Wednesday, April 11, 2012

Olly olly oxen free


My husband has a fondness for bottles made of cobalt blue glass. Fortunately, he has not yet bitten by the bug to collect them -- we have little space here anymore for collections -- but occasionally he finds one. The other day while on a trash pick-up detail we found a blue beer bottle on the side of the road. He brought it back and admired it and then washed it out and tossed it into recycling. But then a few days later he found much larger cobalt blue vodka bottle, also discarded on the side of the road, with a peel off label. That one he is “going to do something with” but is not sure what. Perhaps he’ll use it to store olive oil or find a practical use for it. If not, it will simply sit someplace where he can see it and enjoy its beauty.

His pleasure at finding the bottles reminded me of a wonderful Ray Bradbury story “The Blue Bottle” in a book of his short stories Long After Midnight, which I have written about before here, and so I thought it would be good to read it to him the next time we drove someplace. And so I did.

We were still riding along when I finished the story, and so I turned the page to see what was next. "One Timeless Spring" was the title and as I skimmed through the opening paragraph my eye caught the words “olly olly oxen free…”
 
I am now of an age when I can actually sit down with the microfiche of my memories and roll through them, much as I did in the spring of 1970 for a report for a history class that led me to sit for several hours in the microfiche collection at the University of Southern California, looking at editions of the Los Angeles Times detailing the beginning of the roundup of some 120,000 Japanese Americans -- many of them who had been born in this country -- who were shipped off to interment camps in late March of 1942 for no other reason than because they were Japanese.  

As we motored down the highway, I traveled back another 10 years or so, back to the years when I was in elementary school, when I was 8... 9...10 years old, years when in the early evenings in the summer, after daylight savings time had advanced the clock, that the band of kids that lived in on our block would come to my house and we would play kick the can.

Olly olly oxen free free free…

I wonder how many 8-, 9- and 10-year-olds today have ever even hard those words, much less have played kick the can?
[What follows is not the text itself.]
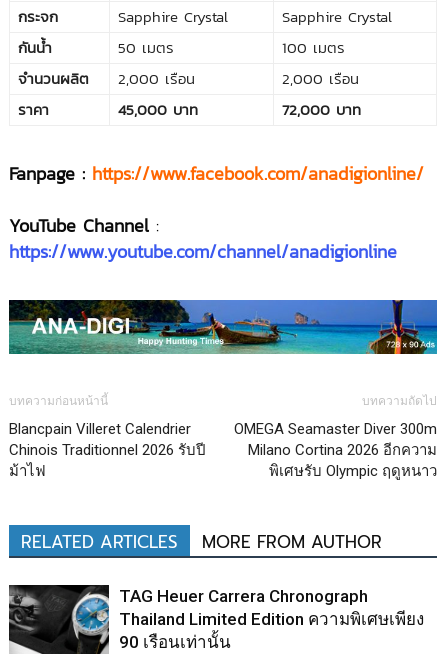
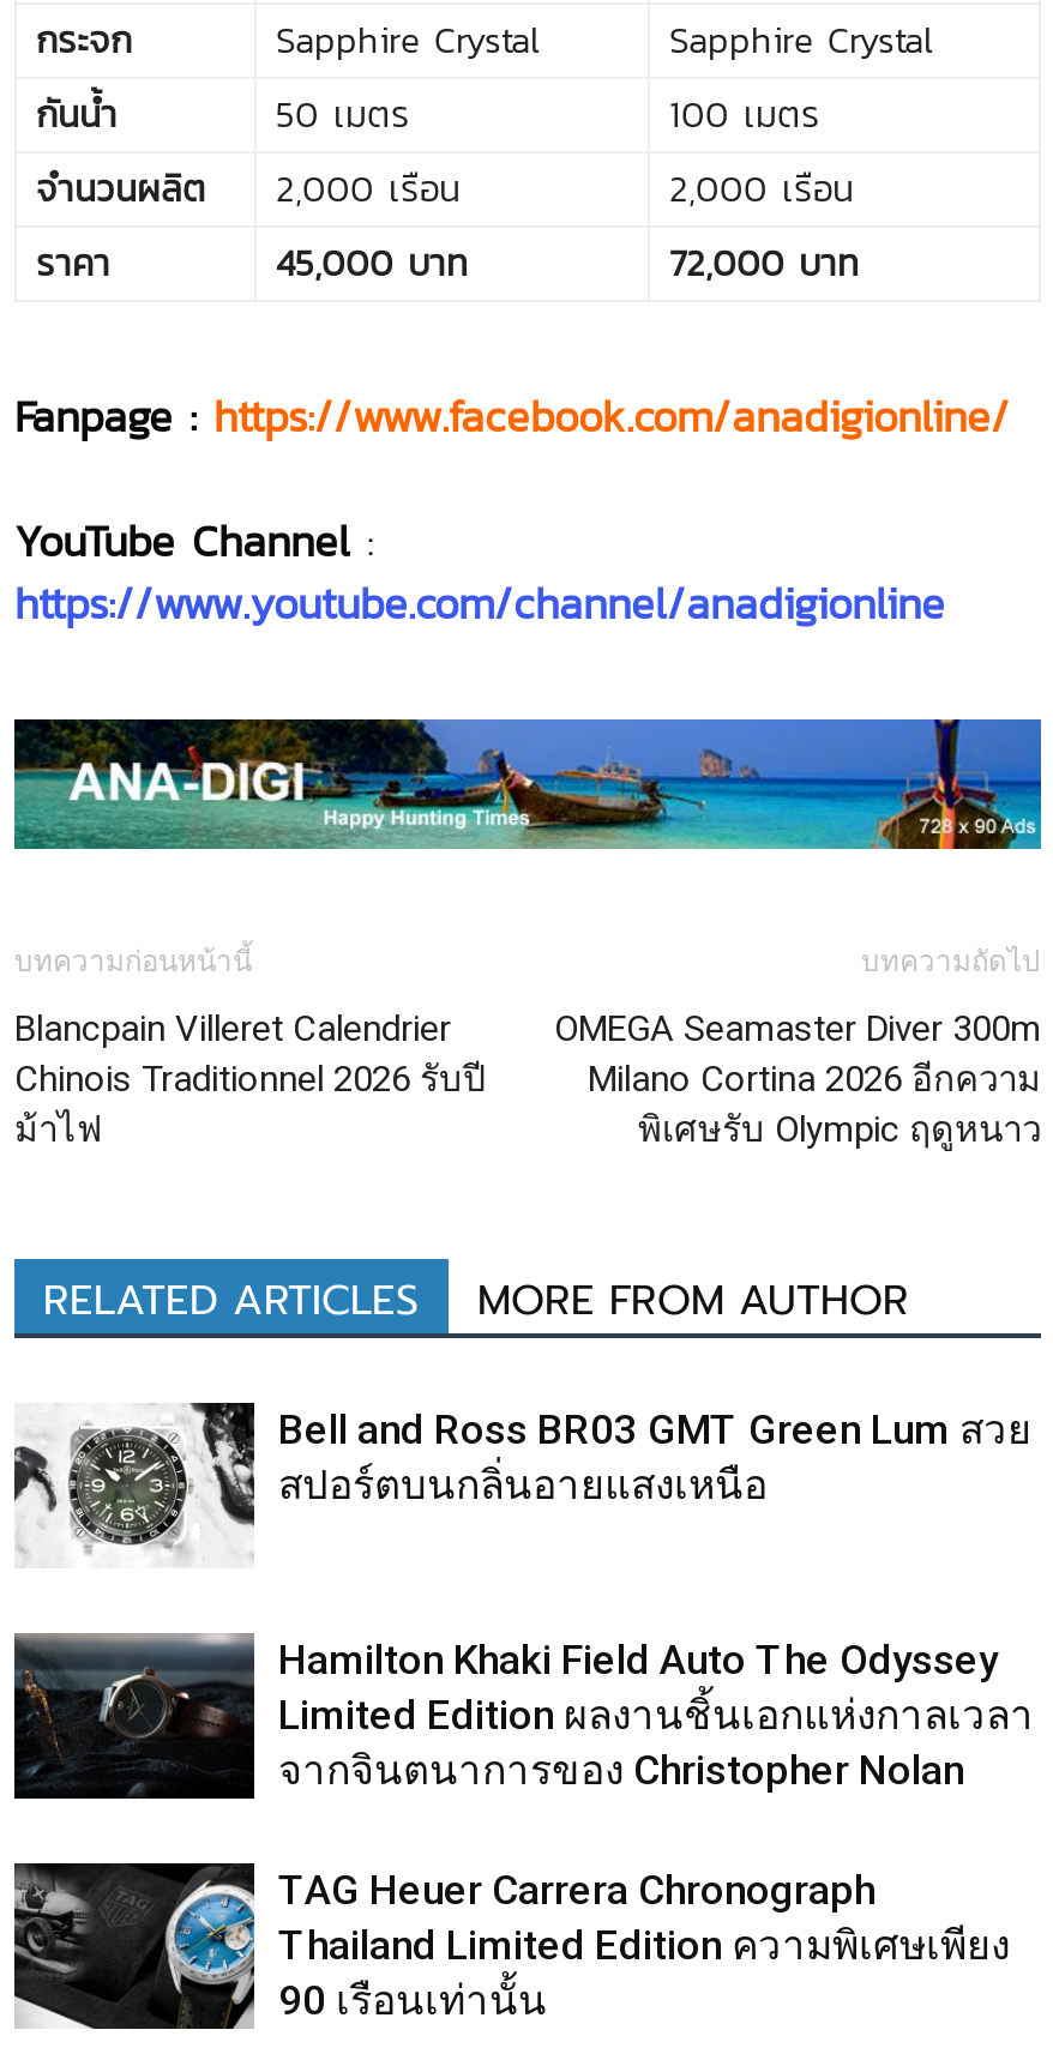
none -> [12,1631,1034,1799] [image] | Hamilton Khaki Field Auto The Odyssey | Limited Edition ผลงานชิ้นเอกแห่งกาลเวลา | จากจินตนาการของ Christopher Nolan
none -> [17,1403,1031,1556] [image] | Bell and Ross BR03 GMT Green Lum สวย | สปอร์ตบนกลิ่นอายแสงเหนือ

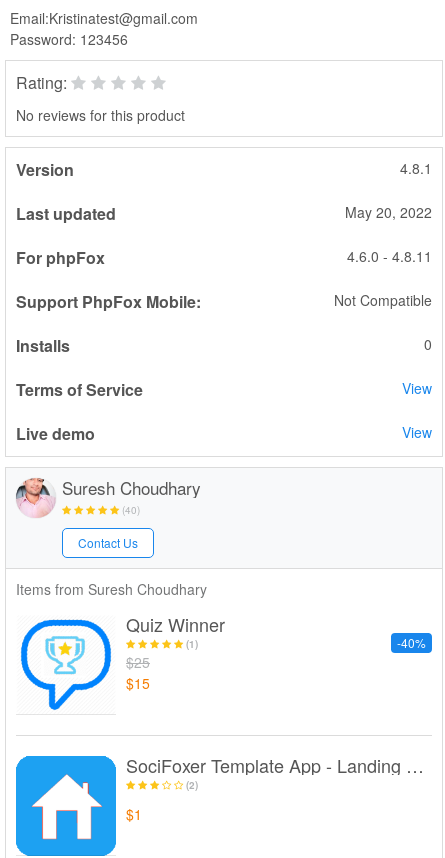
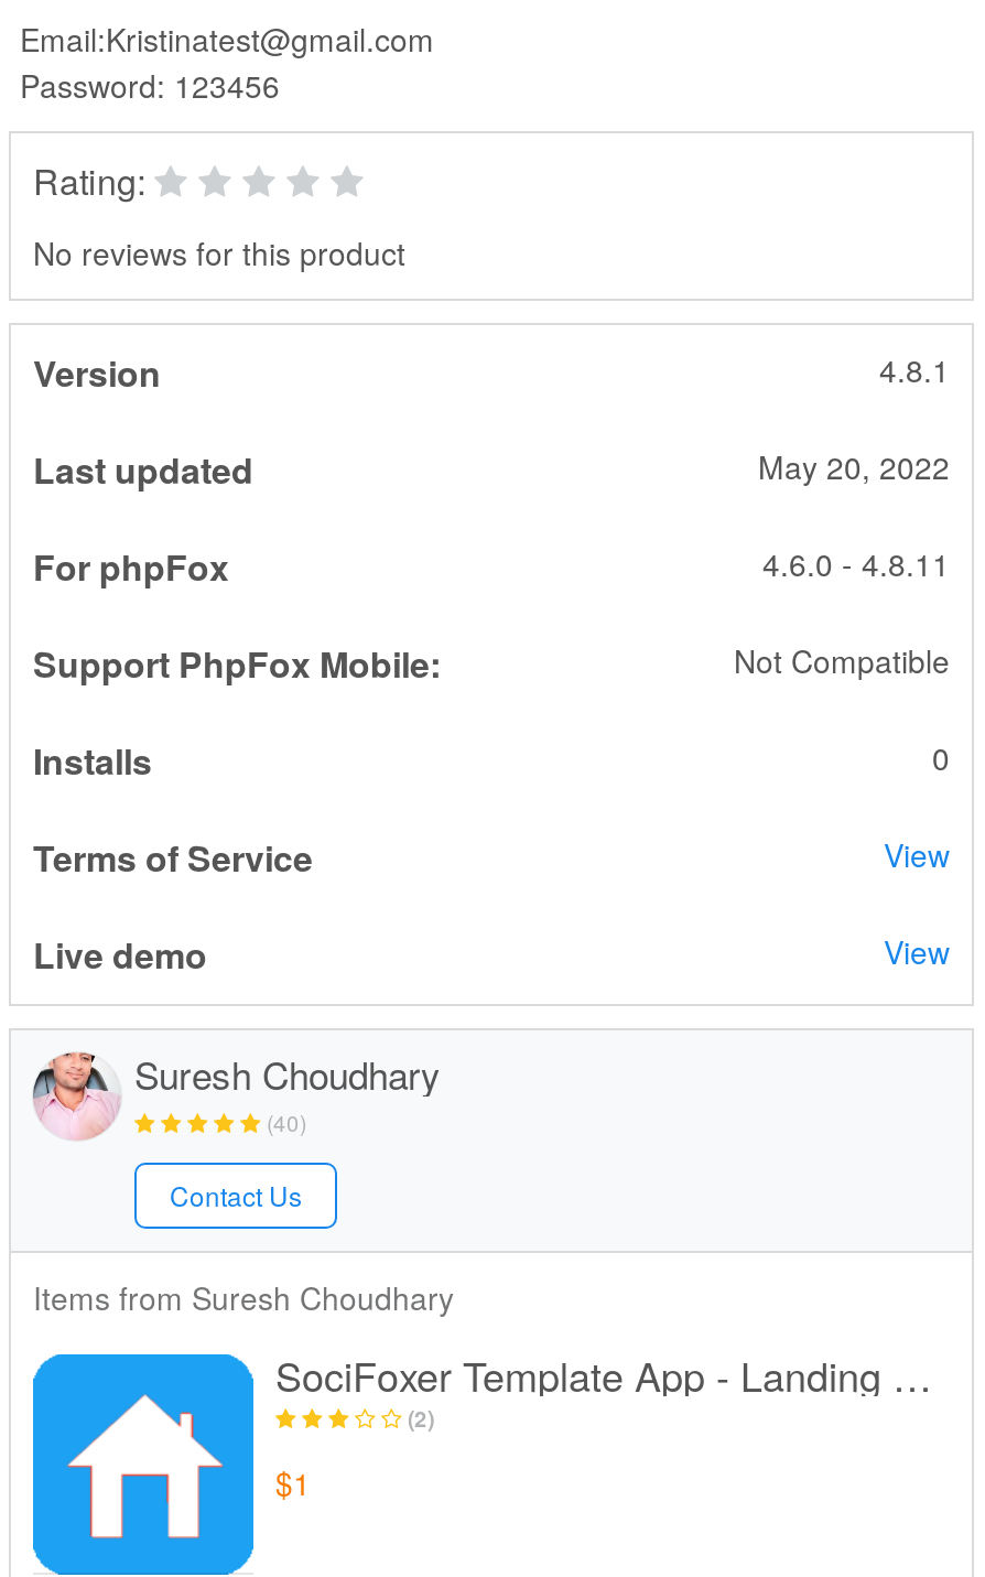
[16,611,225,711] [image] | Quiz Winner | (1) | $25 | $15 -> none
[397,634,426,651] -40% -> none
Do groups of neighborhood children play together? I don't mean in organized sports that adults have organized, I mean outside in games they have organized themselves. What sorts of memories of childhood games will they have when they look back as 60-something-year-olds?

Now, just for fun, watch this short video (less than 2 minutes long), which is an updated version of a similar video used in a fascinating study done some years back that is detailed in quite an interesting book I have started. Follow the instructions.

2 comments:

Far Side of Fifty said...

Well I missed the curtain changing colors but I did see the gorilla..

We used to say Olly olly oxen free during hide and seek..I am not sure kids play that anymore either:)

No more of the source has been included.